[Opening SUPPLIED DATA section]

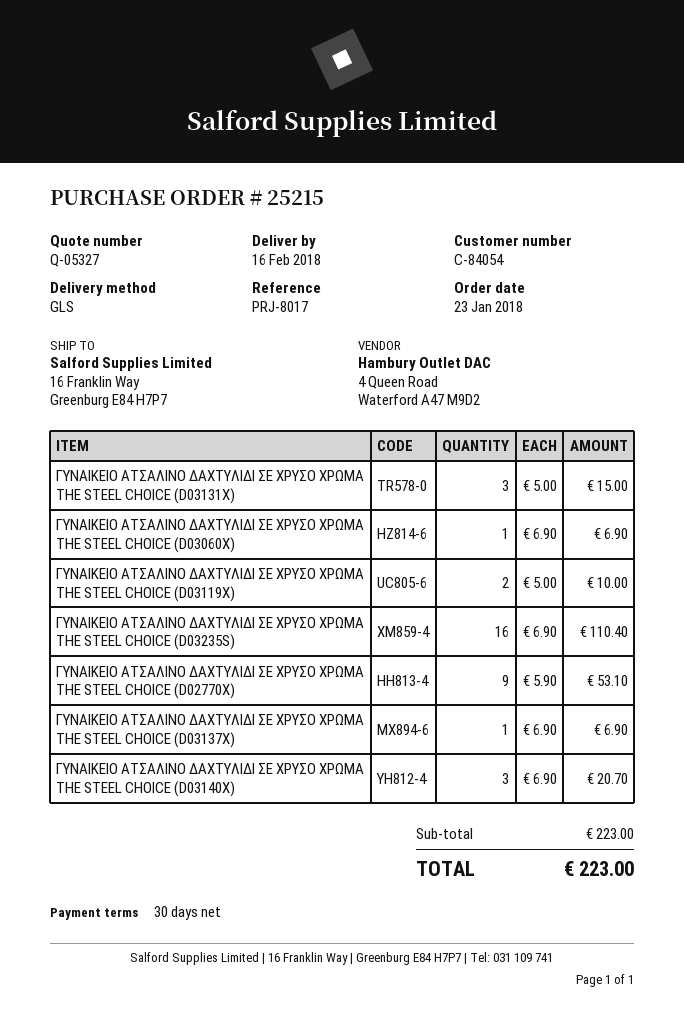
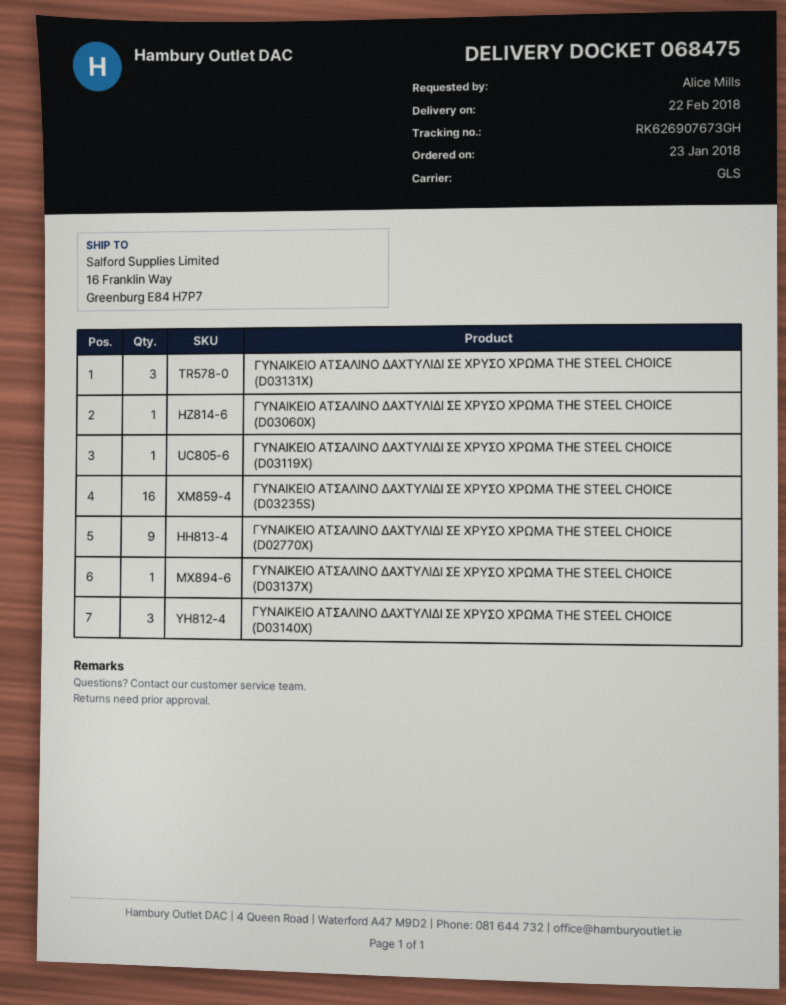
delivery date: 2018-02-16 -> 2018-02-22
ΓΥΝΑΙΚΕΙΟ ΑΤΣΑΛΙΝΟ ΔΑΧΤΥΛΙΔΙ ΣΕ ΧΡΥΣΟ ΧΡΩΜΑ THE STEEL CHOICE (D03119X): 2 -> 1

[Closing SUPPLIED DATA section]
[Opening SUPPLIED DATA section]

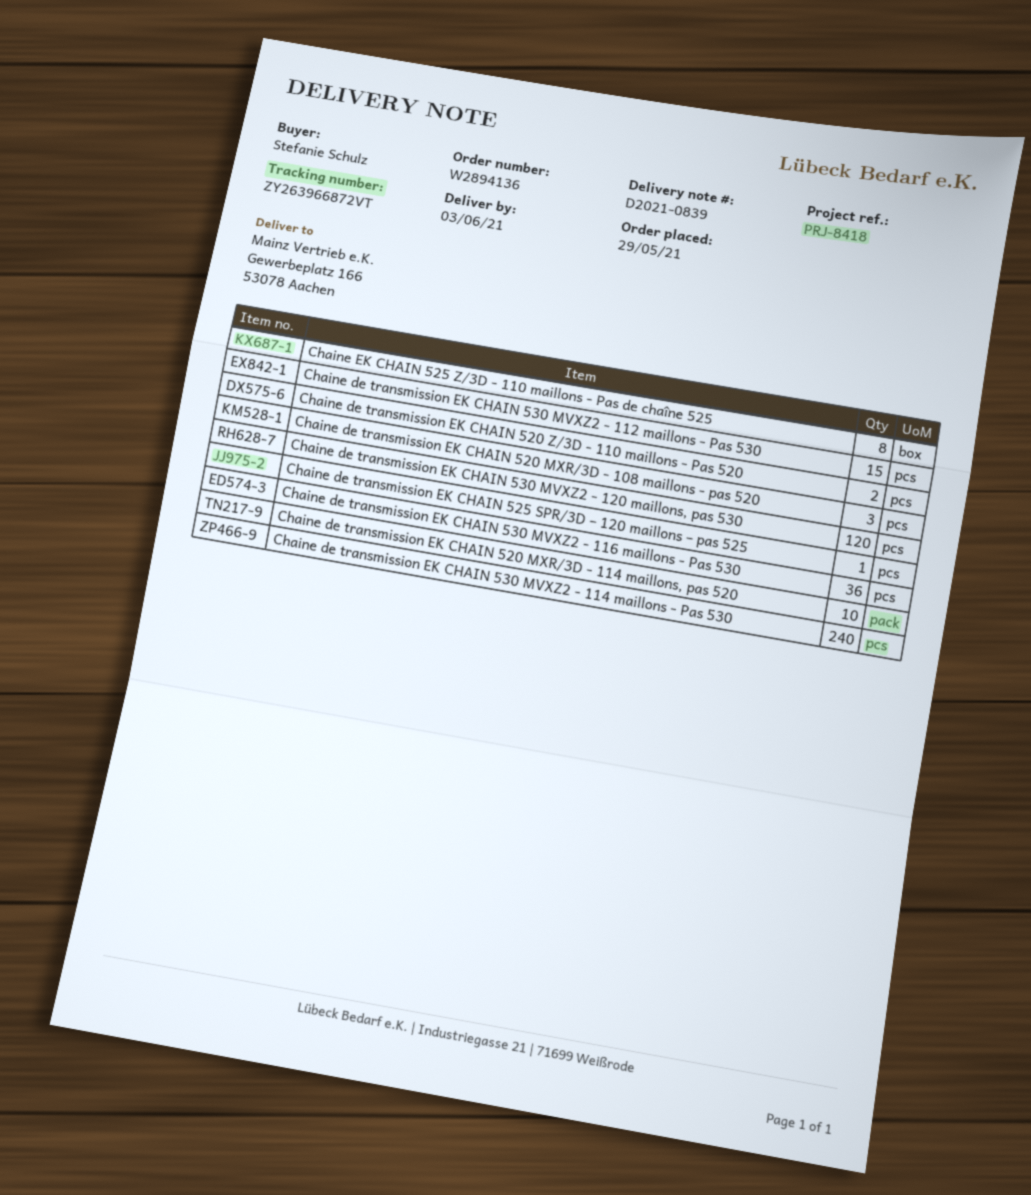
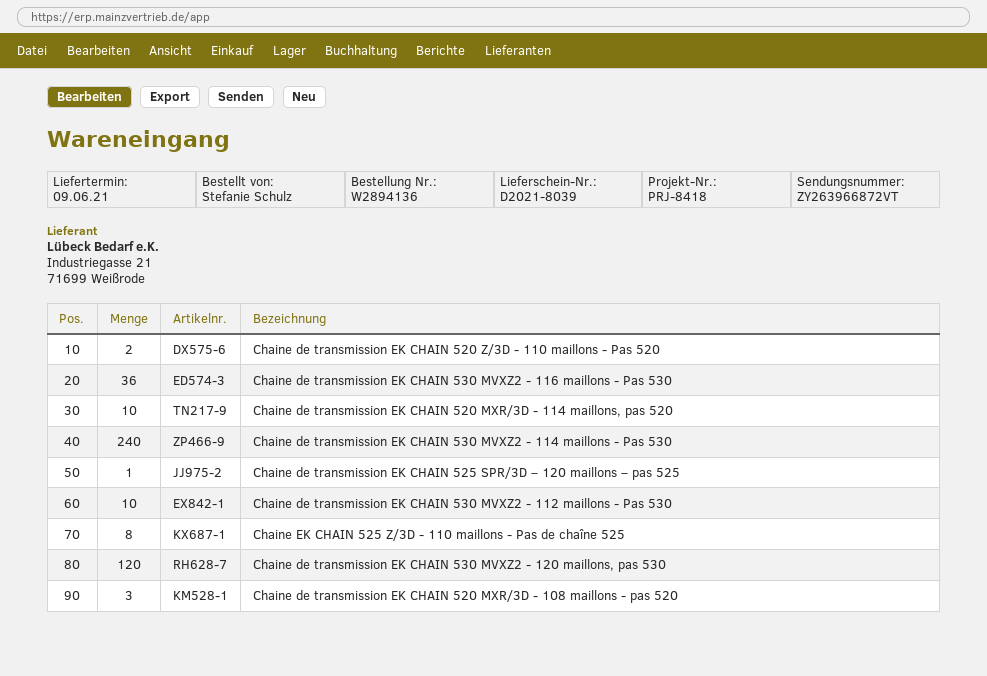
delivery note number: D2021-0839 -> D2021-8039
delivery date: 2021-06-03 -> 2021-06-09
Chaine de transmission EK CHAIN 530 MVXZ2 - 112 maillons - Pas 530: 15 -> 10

[Closing SUPPLIED DATA section]

* **TASK TO CARRY OUT**: Repeat word for word the lines above that run from the line containing "delivery date: 2018-02-16 -> 2018-02-22" through the line containing "ΓΥΝΑΙΚΕΙΟ ΑΤΣΑΛΙΝΟ ΔΑΧΤΥΛΙΔΙ", both ends included, and nothing else.

* **WRITTEN REPLY**:
delivery date: 2018-02-16 -> 2018-02-22
ΓΥΝΑΙΚΕΙΟ ΑΤΣΑΛΙΝΟ ΔΑΧΤΥΛΙΔΙ ΣΕ ΧΡΥΣΟ ΧΡΩΜΑ THE STEEL CHOICE (D03119X): 2 -> 1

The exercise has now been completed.